Derrière les chiffres froids du mariage précoce et des grossesses adolescentes se cachent des vies bouleversées, des rêves brisés et des voix longtemps étouffées. Dans la région de Kaolack, Plan International Sénégal, avec l’appui de Plan International Belgique, a choisi de placer au cœur de son action celles que l’on entend trop rarement : les adolescentes elles-mêmes.
Depuis quelques jours, une vaste évaluation des besoins est menée sur le terrain dans les départements de Kaolack, Nioro et Guinguinéo, des zones où les mariages précoces et les unions informelles demeurent une réalité préoccupante. Cette initiative s’inscrit dans le cadre de la préparation du futur programme quinquennal de coopération belge au développement (DGD 2027-2031).
« Nous voulons partir du vécu réel des filles, comprendre ce qui les empêche de poursuivre leur scolarité, de retarder le mariage et d’exercer pleinement leurs droits », explique Pape Samba Ba, coordonnateur national du programme DGD 2022-2026, lors de l’atelier de restitution de l’analyse contextuelle tenu ce jeudi à Kaolack.
Comprendre avant d’agir
Contrairement aux approches classiques, cette démarche ne se limite pas à une simple collecte de statistiques.
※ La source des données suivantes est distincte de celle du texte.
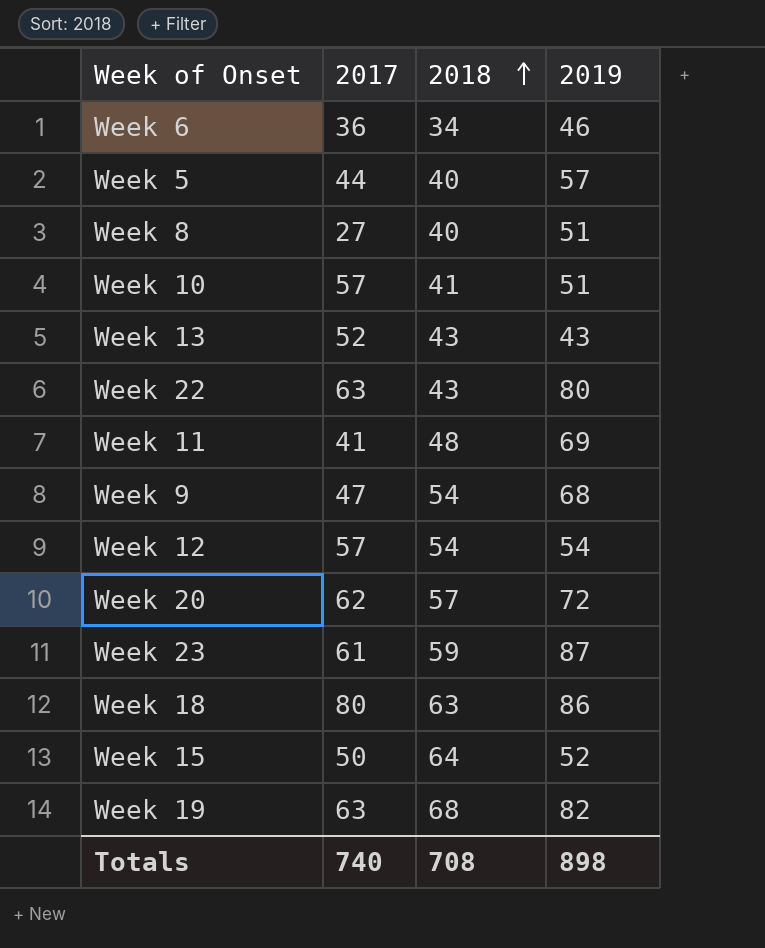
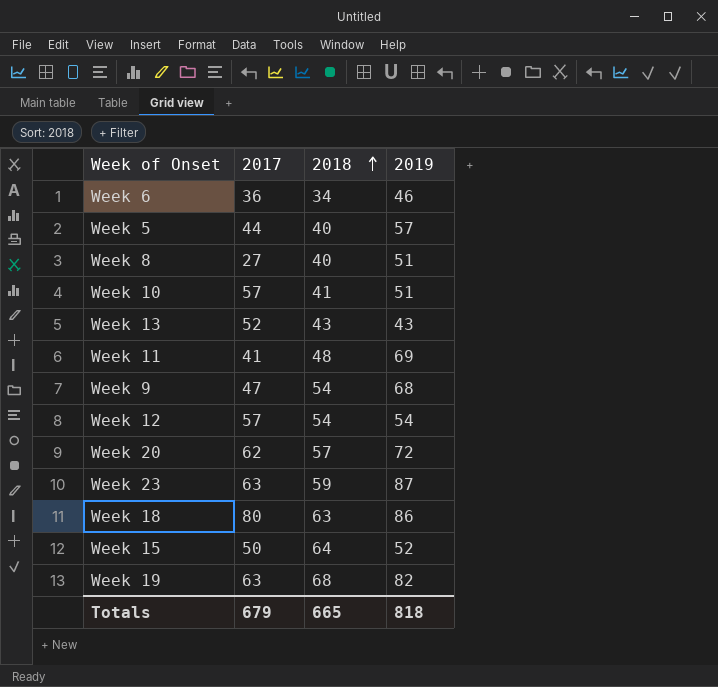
row Week 22: 63 | 43 | 80 -> none
Week 23 | 2017: 61 -> 63
Totals | 2017: 740 -> 679
Totals | 2018: 708 -> 665
Totals | 2019: 898 -> 818

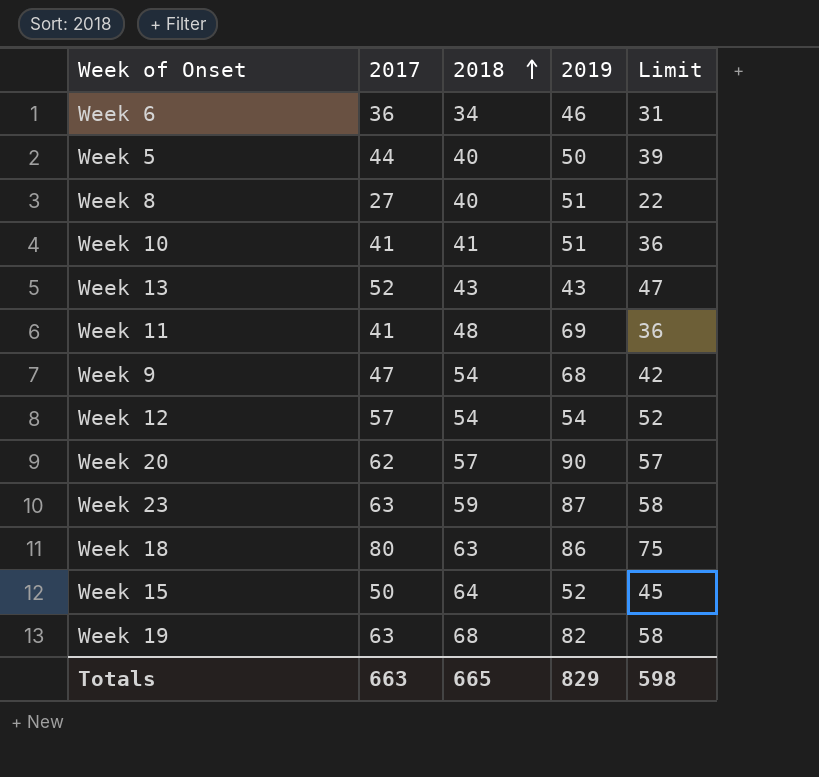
column Limit | formula: none -> [2017] - 5
Week 5 | 2019: 57 -> 50
Week 10 | 2017: 57 -> 41
Week 20 | 2019: 72 -> 90
Totals | 2017: 679 -> 663
Totals | 2019: 818 -> 829

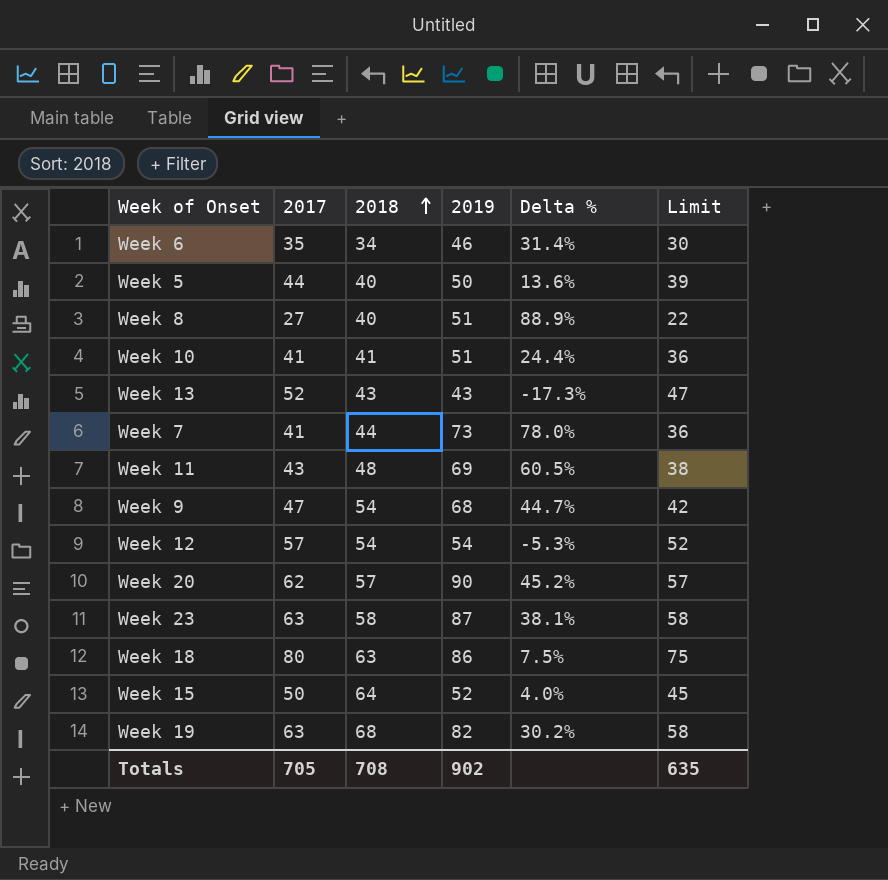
column Delta % | formula: none -> ([2019] - [2017]) / [2017]
Week 6 | 2017: 36 -> 35
Week 6 | Limit: 31 -> 30
row Week 7: none -> 41 | 44 | 73 | 78.0% | 36
Week 11 | 2017: 41 -> 43
Week 11 | Limit: 36 -> 38
Week 23 | 2018: 59 -> 58
Totals | 2017: 663 -> 705
Totals | 2018: 665 -> 708
Totals | 2019: 829 -> 902
Totals | Limit: 598 -> 635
Elle s’appuie sur le modèle COM-B (Capacité, Opportunité, Motivation – Comportement), un outil d’analyse qui permet d’explorer en profondeur les normes sociales, les rapports de pouvoir et les contraintes économiques influençant les décisions familiales.
« Le mariage précoce n’est pas uniquement une question de tradition. Il est souvent lié à la pauvreté, à l’insécurité et à des normes de genre profondément ancrées », souligne Pape Samba Ba. L’enjeu, selon lui, est de concevoir des réponses durables capables d’induire des changements de comportement à long terme.
Les communautés au cœur du processus
Sur le terrain, l’ONG APROFES joue un rôle central en tant que partenaire de mise en œuvre dans la région de Kaolack. Fortement implantée au niveau local, l’organisation facilite le dialogue avec les familles, les leaders religieux et les autorités administratives.
« Notre rôle est de créer un climat de confiance afin de permettre aux adolescentes et aux communautés de s’exprimer librement », explique Macoura Diop, coordonnateur du projet DGD au sein d’APROFES. Des discussions de groupe, des entretiens individuels et des observations de terrain sont menés dans le strict respect des principes éthiques et des normes de protection des participantes.
Donner la parole pour changer les trajectoires
Cette phase de terrain vient compléter une première étape fondée sur l’analyse de la littérature existante et des données disponibles. Mais pour les acteurs du projet, rien ne peut remplacer la parole directe des filles concernées.
« Écouter les adolescentes, c’est déjà un acte de prévention », confie un acteur communautaire impliqué dans l’évaluation. Les informations recueillies serviront de socle à de futures interventions visant à maintenir les filles à l’école, retarder l’âge du mariage et renforcer leur autonomie économique et sociale.
À Kaolack, cette évaluation marque ainsi un tournant : celui d’une lutte contre les mariages précoces qui commence par l’écoute, la compréhension et l’engagement actif des communautés elles-mêmes.